The first step of this data reduction workflow is to convert the raw event coordinates (position, time-of-flight) to something physically meaningful such as wavelength ($\lambda$) or d-spacing ($d$).

Scipp has a dedicated method for this called `transform_coords` (see docs [here](https://scipp.github.io/scippneutron/user-guide/coordinate-transformations.html)).

We begin with a standard graph which describes how to compute e.g. the wavelength from the other coordinates in the raw data.

In [None]:
from scippneutron.conversion.graph.beamline import beamline
from scippneutron.conversion.graph.tof import kinematic

graph = {**beamline(scatter=True), **kinematic("tof")}

def compute_tof(toa, time_origin):
    return toa - time_origin

graph['tof'] = compute_tof
sc.show_graph(graph, simplified=True)

To compute the wavelength of all the events, we simply call `transform_coords` on our loaded data,
requesting the name of the coordinate we want in the output (`"wavelength"`),
as well as providing it the graph to be used to compute it (i.e. the one we defined just above).

This yields

In [None]:
si_wav = sample_si.transform_coords(["wavelength", "two_theta"], graph=graph)
si_wav

The result has a `wavelength` coordinate. We can also plot the result:

In [None]:
si_wav.hist(two_theta=128, wavelength=200).plot(norm='log', vmin=1.0e-3)
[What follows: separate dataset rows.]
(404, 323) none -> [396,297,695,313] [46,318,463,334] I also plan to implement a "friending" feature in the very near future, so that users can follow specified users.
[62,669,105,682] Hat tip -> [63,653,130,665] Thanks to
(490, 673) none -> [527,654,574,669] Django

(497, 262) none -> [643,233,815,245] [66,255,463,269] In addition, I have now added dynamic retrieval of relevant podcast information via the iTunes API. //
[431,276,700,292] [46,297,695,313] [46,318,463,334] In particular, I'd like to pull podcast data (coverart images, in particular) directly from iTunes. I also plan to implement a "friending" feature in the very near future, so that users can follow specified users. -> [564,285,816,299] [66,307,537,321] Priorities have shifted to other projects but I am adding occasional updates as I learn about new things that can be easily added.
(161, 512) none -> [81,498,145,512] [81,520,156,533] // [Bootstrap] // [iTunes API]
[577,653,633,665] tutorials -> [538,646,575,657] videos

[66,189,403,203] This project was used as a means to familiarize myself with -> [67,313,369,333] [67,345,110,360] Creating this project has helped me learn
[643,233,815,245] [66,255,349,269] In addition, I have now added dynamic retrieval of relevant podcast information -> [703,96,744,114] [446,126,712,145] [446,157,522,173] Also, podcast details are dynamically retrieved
### Exercise 1: convert raw data to d-spacing

Instead of wavelength as in the example above,
the task is now to convert the raw data to interplanar lattice spacing $d$.

The transformation graph is missing the computation for $d$ so you will have to add it in yourself.
As a reminder, $d$ is computed as follows

$$d = \frac{\lambda}{2 \sin \theta}$$

You have to:

- create a function that computes $d$
- add it to the graph with name "dspacing"
- call `transform_coords` using the new graph

Note that the graph already contains the necessary components to compute the scattering angle $2 \theta$ (called `two_theta` in code).

**Solution:**

In [None]:
def compute_d(two_theta, wavelength):
    return wavelength / (2 * sc.sin(two_theta / 2))


graph["dspacing"] = compute_d

# Show the updated graph
display(sc.show_graph(graph, simplified=True))

# Run the coordinate transformation
si_dspacing = sample_si.transform_coords("dspacing", graph=graph)
si_dspacing

### Histogram the data in d-spacing

The final step in processing the sample run is to histogram the data into $d$ bins.

In [None]:
dbins = sc.linspace ('dspacing', 0.7, 2.5, 901, unit='angstrom')
ntheta = 128

si_dspacing_hist = si_dspacing.hist(two_theta=ntheta, dspacing=dbins)
si_dspacing_hist.plot(norm='log', vmin=1.0e-3)

In [None]:
si_dspacing_hist.sum('two_theta').plot()

## Exercise 2: Correct the time-of-flight

### Time-of-flight at a long-pulsed source

The time-of-flight of a neutron is typically not known from experimental measurements.
The only two parameters that we are able to record are usually the time at which the pulse was emitted (named `time_origin` in our dataset),
and the timestamp when a neutron was detected by a detector pixel (named `toa`, standing for time-of-arrival).

The difference between these two times is commonly used to compute an approximate time-of-flight.
This approximation performs well at neutron sources with a short pulse,
where it is satisfactory to assume that all neutrons left the source at the same time.

At a long-pulsed source (lasting a few milliseconds) such as ESS, with high-precision instruments,
this approximation is no longer valid.

This is in fact the reason why in the $2\theta$ vs d-spacing plot, the bright lines appear curved while they should in reality be vertical.

In the following exercise, we will add a correction to our time-of-flight computation to improve our results.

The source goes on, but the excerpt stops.